Mentre la grande maggioranza dei passeggeri delle crociere ha potuto tornare a casa, per gli equipaggi non sembra esserci una fine al confinamento. Secondo The Miami Herald, in tutto il mondo sarebbero centomila le persone che lavorano nelle crociere e che sono rimaste “intrappolate”. E molti, secondo il quotidiano statunitense, hanno visto il loro salario ridotto.
Negli Stati Uniti le crociere sono ferme dal 13 marzo, ma nel frattempo il personale di bordo non ha ricevuto alcuna informazione sul loro possibile ritorno a casa. Durante l’isolamento, mentre le navi fanno avanti e indietro tra il porto per il rifornimento e il largo, il Covid-19 ha peraltro continuato a diffondersi. In alcuni casi, vi sono stati anche suicidi:
Almeno due membri dell’equipaggio si sono gettati in mare in quelli che sembrano suicidi. Il 10 maggio un trentanovenne ucraino che lavorava sulla nave Regal Princess si è gettato fuori dall’imbarcazione, mentre questa era ancorata al porto di Rotterdam.
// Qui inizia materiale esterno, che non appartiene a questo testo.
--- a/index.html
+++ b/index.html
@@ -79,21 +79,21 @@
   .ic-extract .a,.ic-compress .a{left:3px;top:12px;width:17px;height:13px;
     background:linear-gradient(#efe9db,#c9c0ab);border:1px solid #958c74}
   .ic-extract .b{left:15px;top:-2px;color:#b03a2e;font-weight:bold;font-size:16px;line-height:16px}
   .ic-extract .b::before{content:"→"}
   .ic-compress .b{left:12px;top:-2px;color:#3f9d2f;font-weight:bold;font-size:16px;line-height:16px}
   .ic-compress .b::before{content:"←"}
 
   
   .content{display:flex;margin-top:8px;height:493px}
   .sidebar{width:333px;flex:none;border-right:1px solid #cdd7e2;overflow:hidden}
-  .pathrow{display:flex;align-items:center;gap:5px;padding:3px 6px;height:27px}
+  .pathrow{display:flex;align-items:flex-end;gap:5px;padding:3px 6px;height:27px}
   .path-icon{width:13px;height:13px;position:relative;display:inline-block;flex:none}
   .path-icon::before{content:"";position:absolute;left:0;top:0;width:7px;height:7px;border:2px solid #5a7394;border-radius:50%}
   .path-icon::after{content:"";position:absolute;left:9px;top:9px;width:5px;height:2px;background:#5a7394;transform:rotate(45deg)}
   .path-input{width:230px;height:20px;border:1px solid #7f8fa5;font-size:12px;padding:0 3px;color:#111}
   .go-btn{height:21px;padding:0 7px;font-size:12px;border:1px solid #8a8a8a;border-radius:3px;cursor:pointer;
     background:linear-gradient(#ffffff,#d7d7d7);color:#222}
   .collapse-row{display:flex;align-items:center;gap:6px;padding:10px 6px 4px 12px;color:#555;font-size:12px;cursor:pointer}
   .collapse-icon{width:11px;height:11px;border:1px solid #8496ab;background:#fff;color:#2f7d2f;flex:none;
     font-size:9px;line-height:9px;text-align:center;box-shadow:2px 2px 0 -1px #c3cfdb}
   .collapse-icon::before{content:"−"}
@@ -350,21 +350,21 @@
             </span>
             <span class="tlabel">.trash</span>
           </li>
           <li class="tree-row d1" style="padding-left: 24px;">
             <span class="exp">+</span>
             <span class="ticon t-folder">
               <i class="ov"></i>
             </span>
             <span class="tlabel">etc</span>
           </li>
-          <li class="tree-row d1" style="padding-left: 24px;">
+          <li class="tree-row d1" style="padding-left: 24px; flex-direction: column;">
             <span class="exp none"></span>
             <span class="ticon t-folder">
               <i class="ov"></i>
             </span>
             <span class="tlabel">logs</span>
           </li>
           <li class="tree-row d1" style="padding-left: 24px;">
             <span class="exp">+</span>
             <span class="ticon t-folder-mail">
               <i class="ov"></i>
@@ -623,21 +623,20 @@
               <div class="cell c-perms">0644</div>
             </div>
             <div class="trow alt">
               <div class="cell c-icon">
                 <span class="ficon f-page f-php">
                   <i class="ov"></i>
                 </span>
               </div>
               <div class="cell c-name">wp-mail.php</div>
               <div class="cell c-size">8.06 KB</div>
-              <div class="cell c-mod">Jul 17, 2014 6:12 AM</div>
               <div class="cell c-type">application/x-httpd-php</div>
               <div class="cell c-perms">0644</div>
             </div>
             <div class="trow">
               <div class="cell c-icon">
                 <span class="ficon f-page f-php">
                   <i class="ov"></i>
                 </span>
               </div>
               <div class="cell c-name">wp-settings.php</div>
Qualche tempo prima era toccato a un membro dell’equipaggio della Royal Caribbean’s Jewel of the Seas, in Grecia. Il suo corpo non è mai stato ritrovato.
Le compagnie di crociera pensavano che il blocco delle attività potesse durare soltanto un mese. Tuttavia il Centers for Disease Control, la massima autorità sanitaria statunitense, ha bandito le crociere almeno fino a fine luglio.

Anche The Guardian conferma i dati del Miami Herald, partendo da una stima della US Coast Guard, che ad aprile parlava di novantatré mila membri degli equipaggi bloccati. The Guardian aggiunge che vi sarebbero almeno cinquanta navi con casi di Covid-19:
Molti di questi membri dell’equipaggio passano la quarantena in minuscole cabine e alcuni hanno visto i loro salari ridotti. In effetti sono diventati una nazione di naufraghi galleggianti, abbandonati su navi dalle Isole Galapagos al porto di Dubai.
E le comunicazioni col mondo esterno sono al minimo. Secondo la BBC, una situazione che ha fatto esplodere anche delle proteste, come sulla Majesty of the Seas, che ha ritardato e cambiato più volte i piani di rimpatrio. Un membro rumeno dell’equipaggio ha anche iniziato un digiuno di protesta.
Il portavoce di MSC crociere, intervistato dal Guardian, ha dichiarato che:
[…] la società sta lavorando per identificare e pagare i biglietti aerei per ognuno per tornare in sicurezza a casa per la durata della sospensione temporanea delle operazioni delle navi […] Offriamo a tutti coloro che sono rimasti a bordo la pensione completa e l’alloggio gratuito, in una cabina ospiti ad uso individuale. Abbiamo aggiornato i nostri menu e stiamo fornendo internet gratuito.
La situazione è complicata anche dai paesi di provenienza e di transito. Gli Stati Uniti, ad esempio, hanno imposto nuove regole severe sul rimpatrio limitato degli equipaggi, che deve effettuarsi attraverso le compagnie di crociera. Queste ultime se ne devono assumere i costi e il rispetto di tutte le norme di sicurezza sanitaria. Secondo la BBC, considerati i numeri delle persona da rimpatriare, l’operazione è davvero una sfida per le compagnie di crociera.
Alcuni paesi – come Filippine e Haiti – secondo il Miami Herald chiedono che gli equipaggi siano sottoposti a dei test di tracciamento del virus prima di ritornare nei loro paesi di provenienza. Altri paesi chiedono che siano le compagnie di crociere a pagare per la quarantena degli equipaggi una volta ritornanti in patria.

John Hickey, un esperto di diritto marittimo intervistato dal Guardian ha detto che
I membri dell’equipaggio sono in una terra di nessuno. Non hanno accesso ai diritti legati alla cittadinanza dei loro paesi d’origine e spesso sono fuori dalla giurisdizione dei paesi dove le loro navi stanno viaggiando.
Secondo i dati forniti dalle compagnie, attualmente la Carnival Corporation ha rimpatriato via mare e via aria il 37 per cento dei loro equipaggi. MSC crociere il 76 per cento e Disney Cruise Line il 33 per cento. Royal Caribbean Cruises e Norwegian Cruise Line Holdings non hanno rilasciato dati.